Marina Ratner
Professor of Mathematics, Emerita
Marina Ratner passed away on July 7, 2017, at her home in El Cerrito, California. Born in Moscow on October 30, 1938, Ratner studied at Moscow State University, emigrated to Israel in 1971, and joined the University of California, Berkeley’s Department of Mathematics in 1975. She was an Alfred P. Sloan Research Fellow (1977-79), Miller Research Fellow (1985-86), and John Simon Guggenheim Fellow (1987-88).

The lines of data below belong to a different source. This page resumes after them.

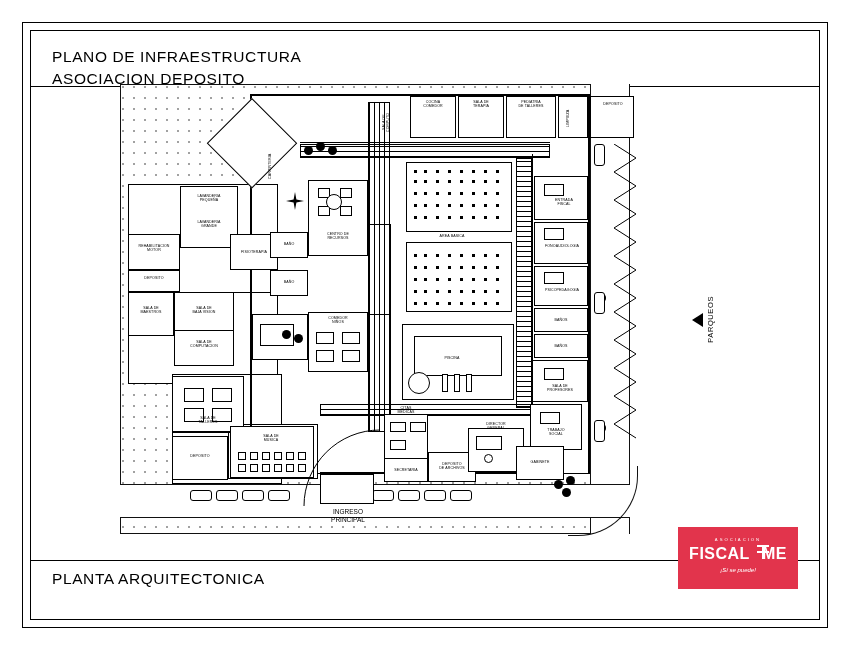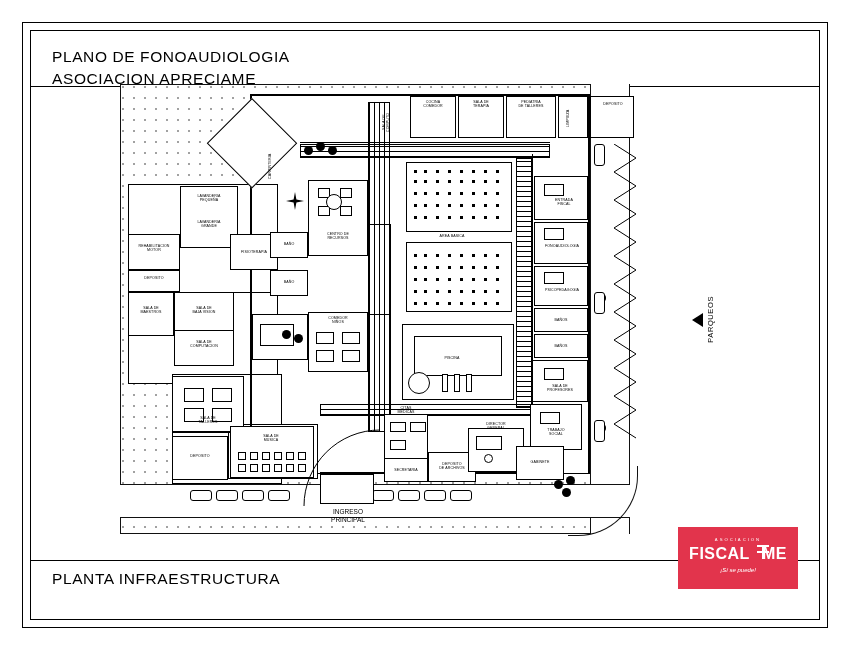"PLANO DE FONOAUDIOLOGIA" div { text: FONOAUDIOLOGIA -> INFRAESTRUCTURA }
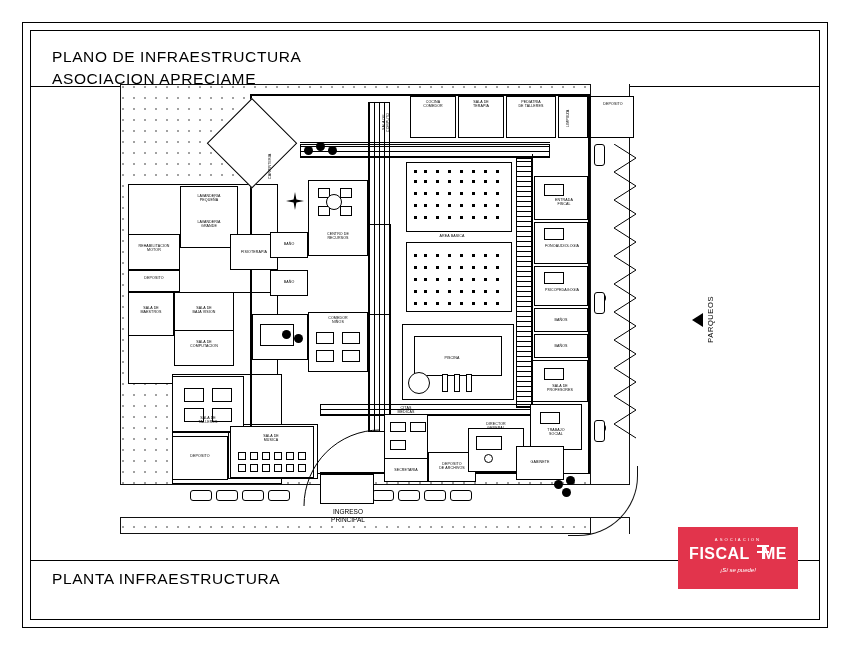"ASOCIACION APRECIAME" div { text: APRECIAME -> DEPOSITO }
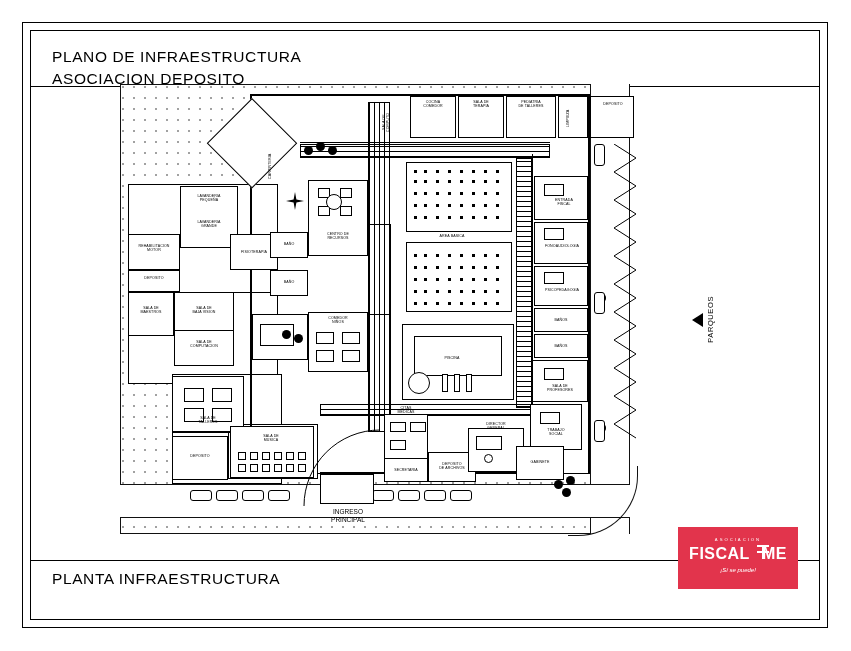"PLANTA INFRAESTRUCTURA" div { text: INFRAESTRUCTURA -> ARQUITECTONICA }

Ratner’s parents were scientists who, like Marina herself, suffered from the anti-Semitism which was rife in the Soviet Union under Stalin and continued after a short respite during which Ratner was admitted to Moscow State University for undergraduate studies and later for the Ph.D. program. She received her doctorate in 1969 under the supervision of Yakov Sinai with a dissertation, entitled “Geodesic Flows on Unit Tangent Bundles of Compact Surfaces of Negative Curvature”. She was initially employed at the High Technical Engineering School in Moscow but lost her job in 1970 when she applied to emigrate to Israel. After working at the Hebrew University of Jerusalem from 1971 to 1975, she came to Berkeley as an acting assistant professor of mathematics. She became a regular faculty member in 1976 and was promoted to associate professor in 1979 and to professor in 1982. She “retired” in 2011 but continued to teach Math 104 and Math 135 classes through the spring semester of 2017.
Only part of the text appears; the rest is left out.